From: "Liang, Kan" <kan.liang@linux.intel.com>
To: Luo Gengkun <luogengkun@huaweicloud.com>, peterz@infradead.org
Cc: mingo@redhat.com, acme@kernel.org, namhyung@kernel.org,
mark.rutland@arm.com, alexander.shishkin@linux.intel.com,
jolsa@kernel.org, irogers@google.com, adrian.hunter@intel.com,
ravi.bangoria@amd.com, linux-perf-users@vger.kernel.org,
linux-kernel@vger.kernel.org
Subject: Re: [PATCH] perf/core: Fix warning warning due to unordred pmu_ctx_list
Date: Mon, 20 Jan 2025 15:49:09 -0500 [thread overview]
Message-ID: <fac5bb75-8bce-4181-8278-c971d35b8b3a@linux.intel.com> (raw)

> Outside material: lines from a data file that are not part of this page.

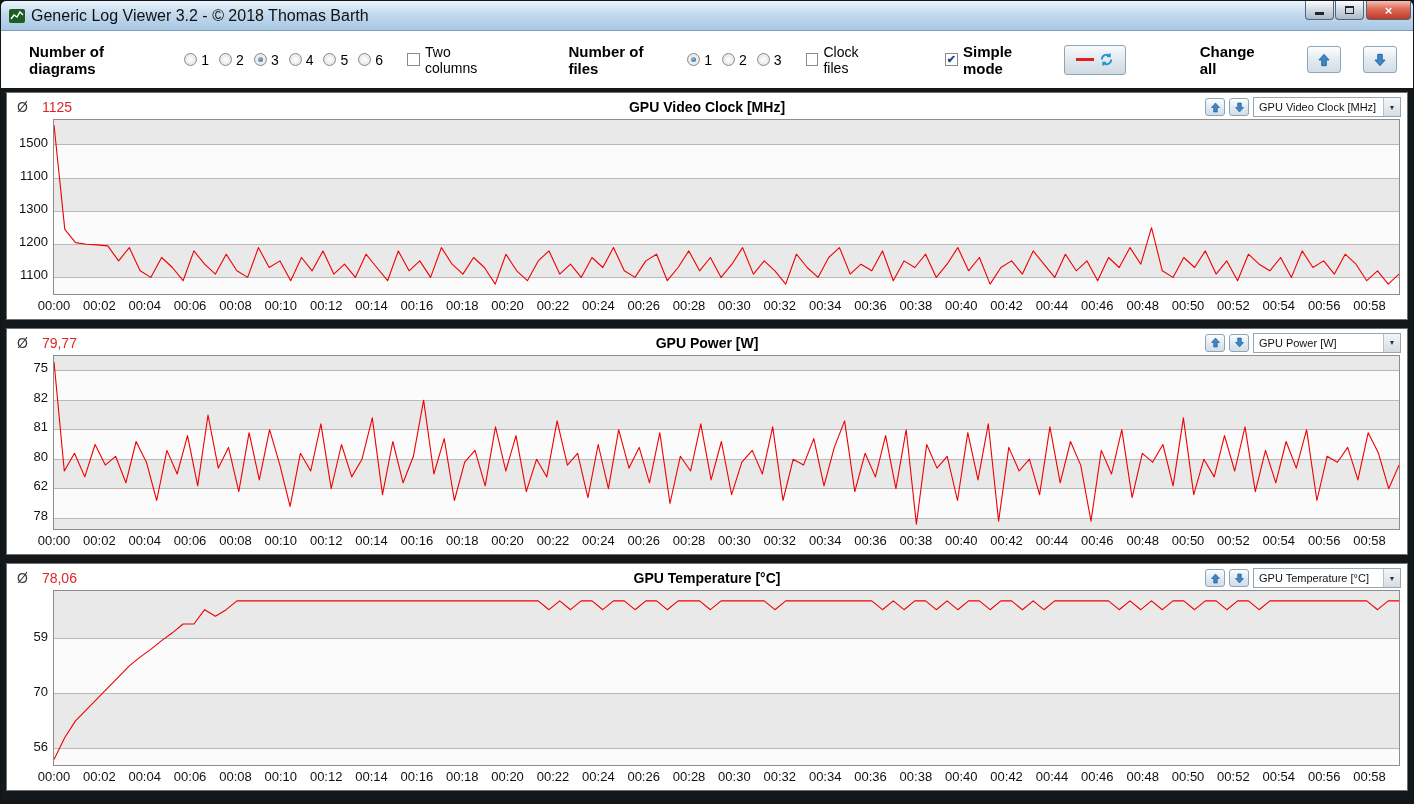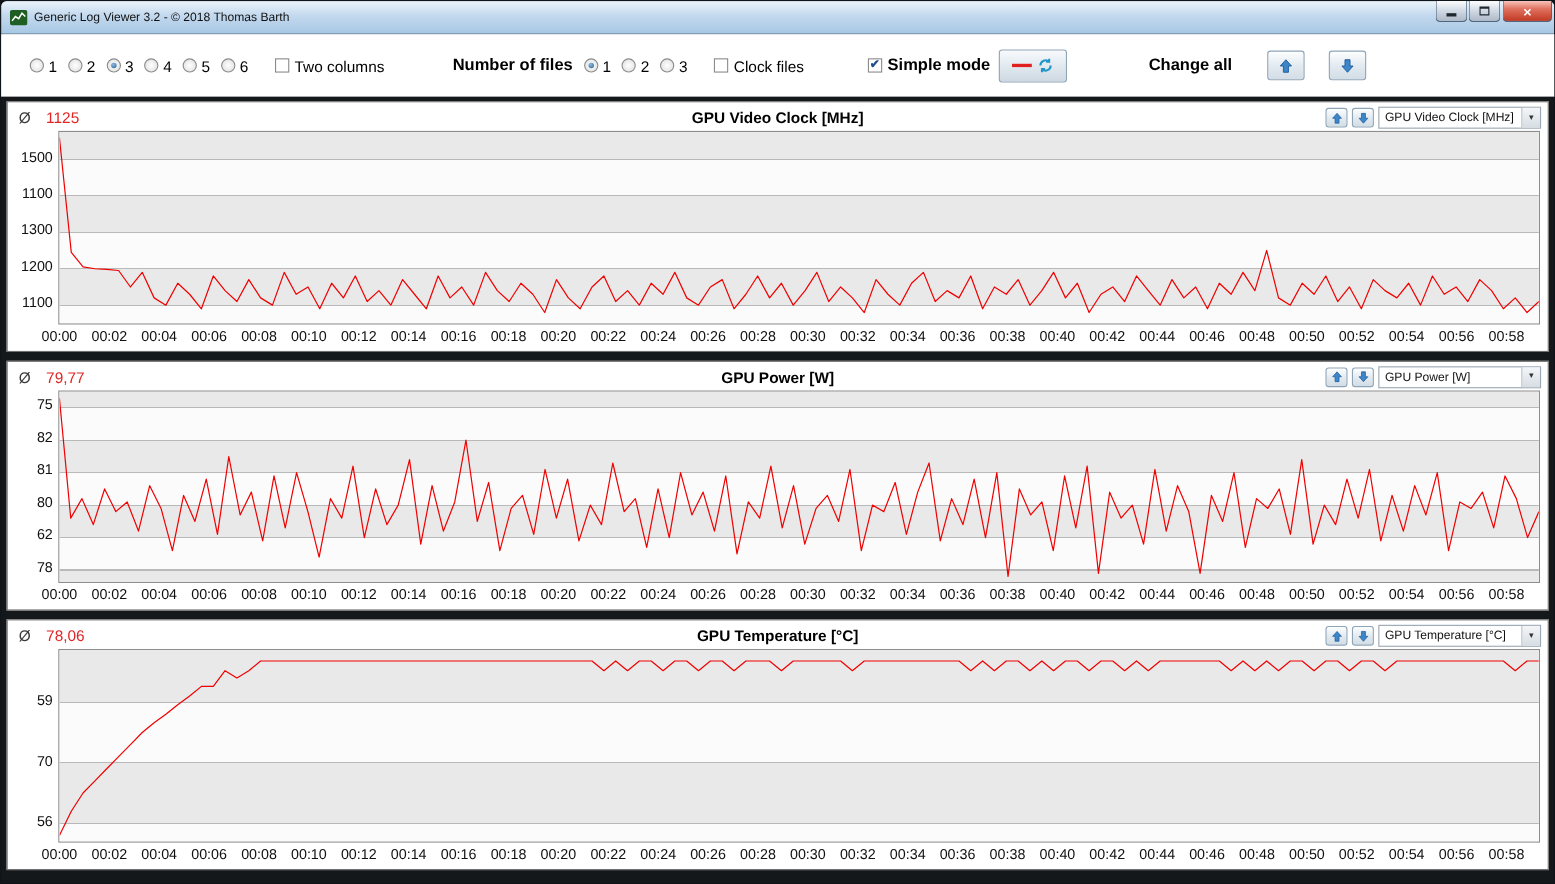--- a/index.html
+++ b/index.html
@@ -6,21 +6,21 @@
   html,body { width:1414px; height:804px; overflow:hidden; background:#0c0f13;
               font-family:"Liberation Sans", sans-serif; }
   .window { width:1414px; height:804px; display:flex; flex-direction:column;
             border:1px solid #10151a; }
 
   
   .titlebar { height:30px; flex:0 0 30px; display:flex; align-items:center; padding:0 2px 0 8px;
               background:linear-gradient(#eaf3fb,#c3d9ee 45%,#a8c8e4);
               border-bottom:1px solid #7f9db9; border-radius:5px 5px 0 0; }
   .app-icon { width:16px; height:16px; margin-right:6px; display:inline-flex; }
-  .title-text { font-size:11px; color:#111; }
+  .title-text { font-size:16px; color:#111; }
   .win-controls { margin-left:auto; display:flex; align-items:flex-start; height:100%; }
   .win-btn { width:29px; height:19px; border:1px solid #51657c; border-top:none;
              border-radius:0 0 4px 4px; background:linear-gradient(#fdfdfd,#d3dce6 45%,#aeb9c8);
              display:flex; align-items:center; justify-content:center; cursor:default; padding:0; }
   .win-btn + .win-btn { margin-left:1px; }
   .win-btn.close { width:45px; margin-left:2px;
                    background:linear-gradient(#f6c1b6,#e0705f 40%,#c03a24);
                    color:#fff; font-size:13px; font-weight:bold; }
   .glyph-min { width:9px; height:3px; background:#20262e; margin-top:6px; }
   .glyph-max { width:9px; height:8px; border:1px solid #20262e; border-top-width:2px; background:transparent; }
@@ -98,20 +98,21 @@
       <button class="win-btn">
           <span class="glyph-max"></span>
         </button>
       <button class="win-btn close">
           <span>×</span>
         </button>
     </span>
   </div>
 
   <div class="toolbar">
+    <span class="bold-label" style="margin-left:12px;">Number of diagrams</span>
 
     <span class="radio-item">
         <span class="radio"></span>
         <span>1</span>
       </span>
     <span class="radio-item">
         <span class="radio"></span>
         <span>2</span>
       </span>
     <span class="radio-item">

In-Reply-To: <20250120114344.632474-1-luogengkun@huaweicloud.com>
A redundant "warning" is in the title.
On 2025-01-20 6:43 a.m., Luo Gengkun wrote:
> Syskaller triggers a warning due to prev_epc->pmu != next_epc->pmu in
> perf_event_swap_task_ctx_data. vmcore shows that two lists have the same
> perf_event_pmu_context, but not in the same order.
>
> The problem is that when inheritance is performed, it traverses the ordered
> groups of events, and inserts the new perf_event_pmu_context into
> child_ctx->pmu_ctx_list which is unordered. So the order of pmu_ctx_list in
> the parent and child may be different.
I think the order of pmu_ctx_list for the parent should be impacted by
the time when an event/pmu is added.
While the order for a child should be impacted by the event order in the
pinned_groups and flexible_groups.
>
> The follow testcase can trigger above warning:
>
> # perf record -e cycles --call-graph lbr -- taskset -c 3 ./a.out &
> # perf stat -e cpu-clock,cs -p xxx // xxx is the pid of a.out
>
> test.c
>
> void main() {
> int count = 0;
> pid_t pid;
>
> printf("%d running\n", getpid());
> sleep(30);
> printf("running\n");
>
> pid = fork();
> if (pid == -1) {
> printf("fork error\n");
> return;
> }
> if (pid == 0) {
> while (1) {
> count++;
> }
> } else {
> while (1) {
> count++;
> }
> }
> }
>
> The testcase first open a lbr event, so it will alloc task_ctx_data, and
> then open tracepoint and software events, so the parent ctx will have 3
> different perf_event_pmu_contexts. When doing inherit, child ctx will
> insert the perf_event_pmu_context in another order then the warning will
> trigger.
>
> To fix this problem, add pmu_ctx_insertion_sort to make sure the
> pmu_ctx_list is ordered.
>
> Fixes: bd2756811766 ("perf: Rewrite core context handling")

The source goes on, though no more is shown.